------ DATA SHOWN
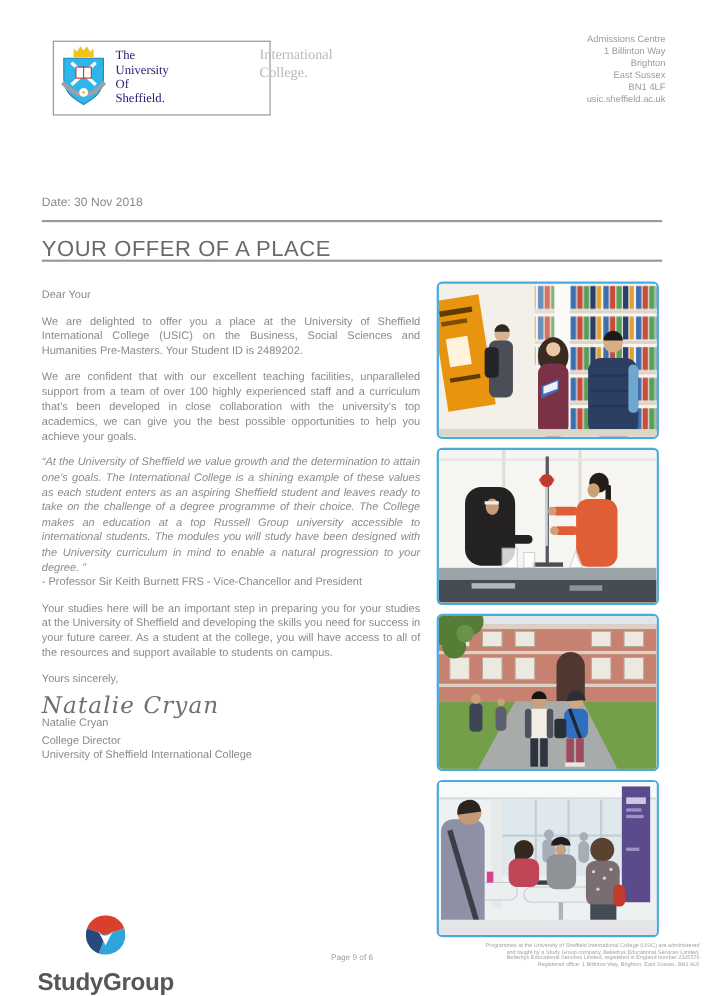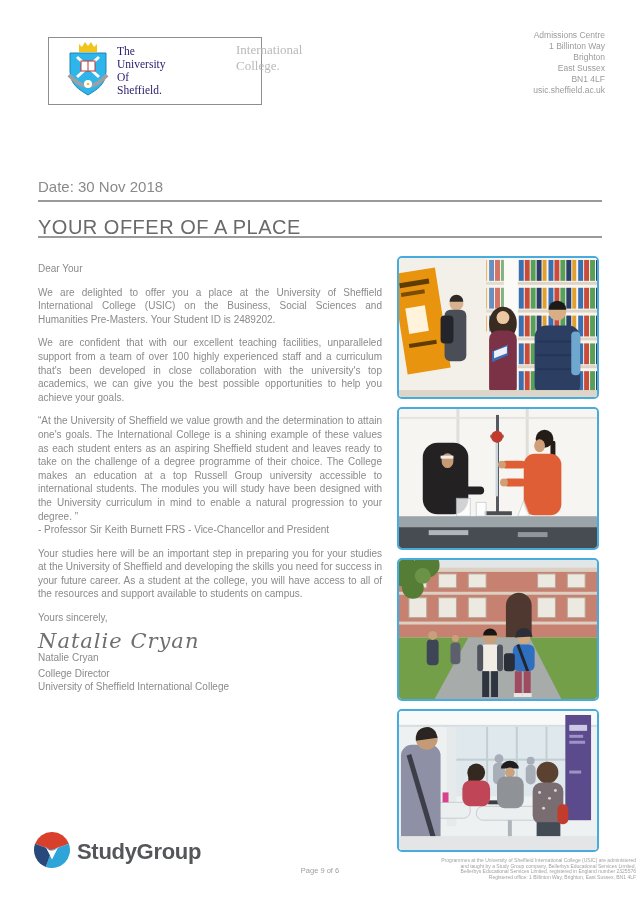--- a/index.html
+++ b/index.html
@@ -7,9 +7,9 @@
         font-family:"Liberation Sans",sans-serif;}
 
   
-  .logo-box{position:absolute;left:48px;top:37px;width:214px;height:68px;
+  .logo-box{position:absolute;left:48px;top:37px;width:198px;height:68px;
             border:1px solid #8e8e8e;box-sizing:border-box;display:flex;align-items:center;
-            gap:8px;padding:4px 18px;background:#fff;}
+            gap:8px;padding:4px 6px;background:#fff;}
   .logo-text{font-family:"Liberation Serif",serif;color:#2a2170;font-size:11.5px;
              line-height:13px;white-space:pre-line;}
   .intl{position:absolute;left:236px;top:42px;font-family:"Liberation Serif",serif;

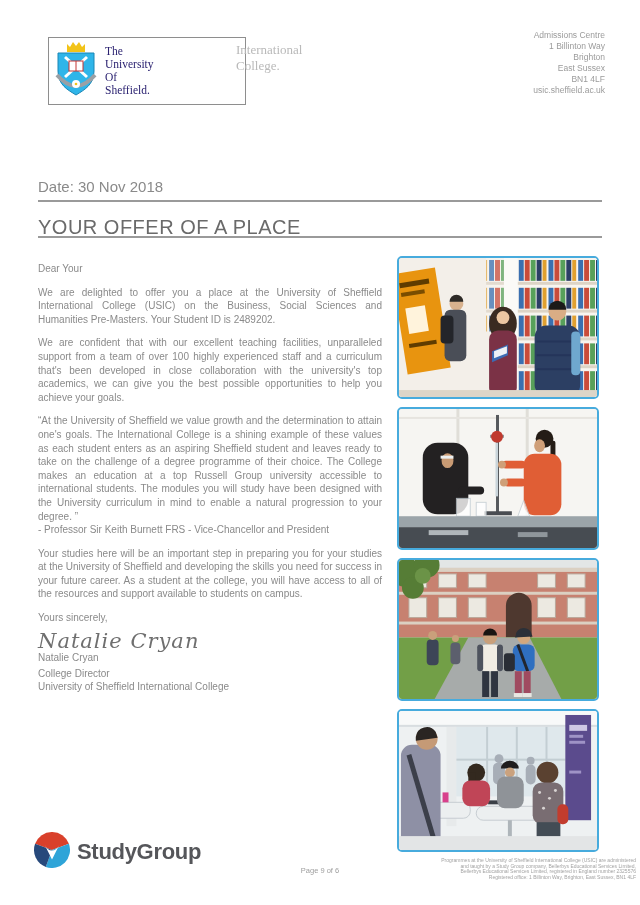--- a/index.html
+++ b/index.html
@@ -18,7 +18,7 @@
            font-size:8.5px;line-height:11px;}
 
   
-  .date{position:absolute;left:38px;top:178px;color:#8a8a8a;font-size:15px;}
+  .date{position:absolute;left:38px;top:178px;color:#8a8a8a;font-size:11px;}
   .rule{position:absolute;left:38px;width:564px;height:2px;background:#9a9a9a;}
   .rule.r1{top:200px;} .rule.r2{top:236px;}
   .title{position:absolute;left:38px;top:216px;color:#6a6a6a;font-size:20px;

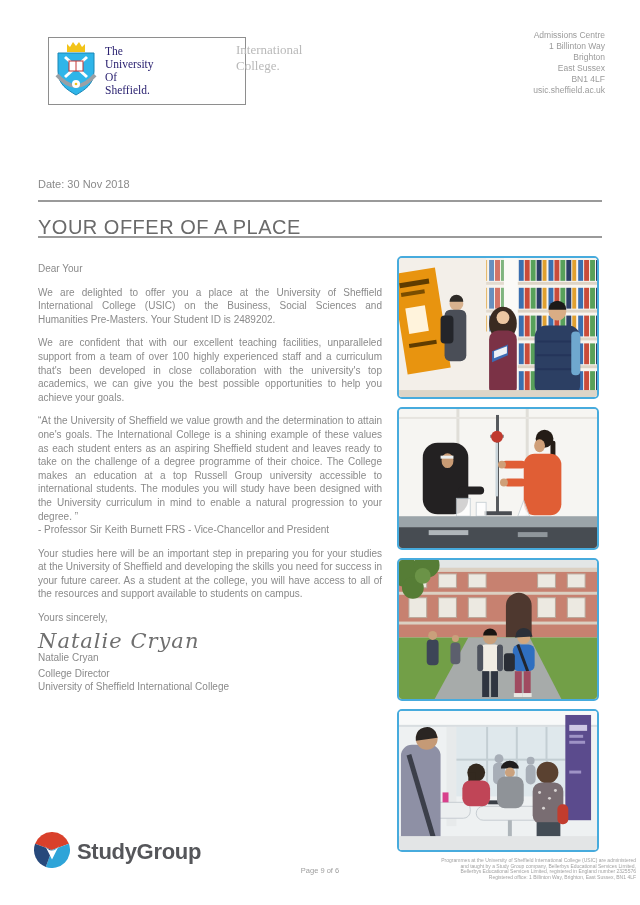--- a/index.html
+++ b/index.html
@@ -28,7 +28,7 @@
   .body-col{position:absolute;left:38px;top:262px;width:344px;color:#8a8a8a;
             font-size:10px;line-height:13.6px;}
   .body-col p{margin:0 0 10px 0;text-align:justify;}
-  .body-col p.nogap{margin-bottom:0;}
+  .body-col p.nogap{margin-bottom:0;font-style:italic;}
   .sig-script{font-family:"DejaVu Serif",serif;font-style:italic;font-size:21px;
               color:#6f6f6f;letter-spacing:1px;margin:6px 0 3px 0;}
   .sig-block{margin-top:2px;}

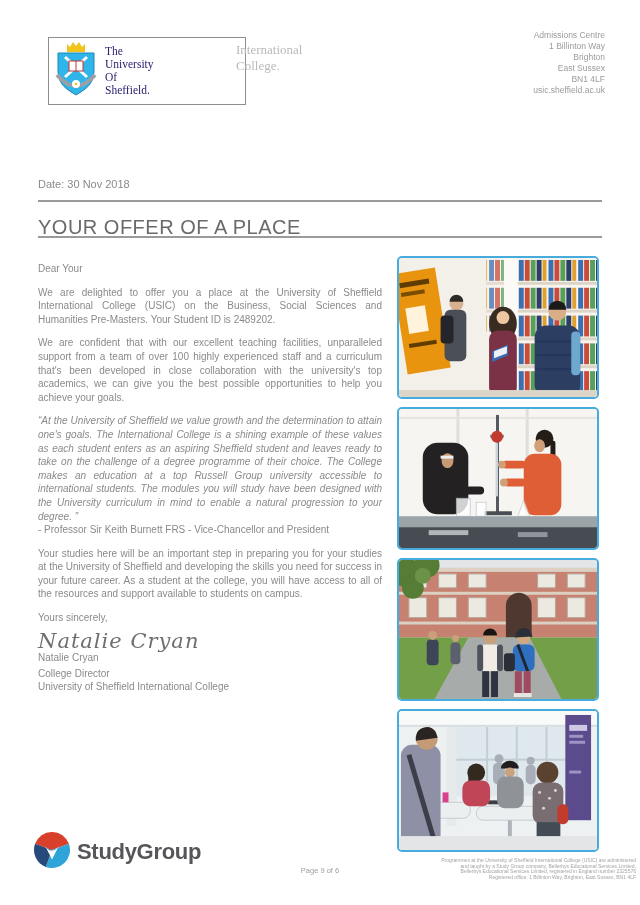--- a/index.html
+++ b/index.html
@@ -40,7 +40,7 @@
   .photo svg{display:block;width:100%;height:100%;}
 
   
-  .sg-logo{position:absolute;left:34px;top:832px;display:flex;align-items:center;gap:7px;}
+  .sg-logo{position:absolute;left:34px;top:832px;display:flex;align-items:center;gap:7px;flex-direction:column;}
   .sg-text{font-size:22px;font-weight:700;color:#55565a;letter-spacing:-0.3px;}
   .page-num{position:absolute;left:50%;transform:translateX(-50%);top:866px;
             color:#9e9e9e;font-size:7.5px;}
------------
# [WHAT TO WORK ON]
Show every line of the listing containing the string "padding" by copying it.

# [THE COMPLETED TASK]
-            gap:8px;padding:4px 18px;background:#fff;}
+            gap:8px;padding:4px 6px;background:#fff;}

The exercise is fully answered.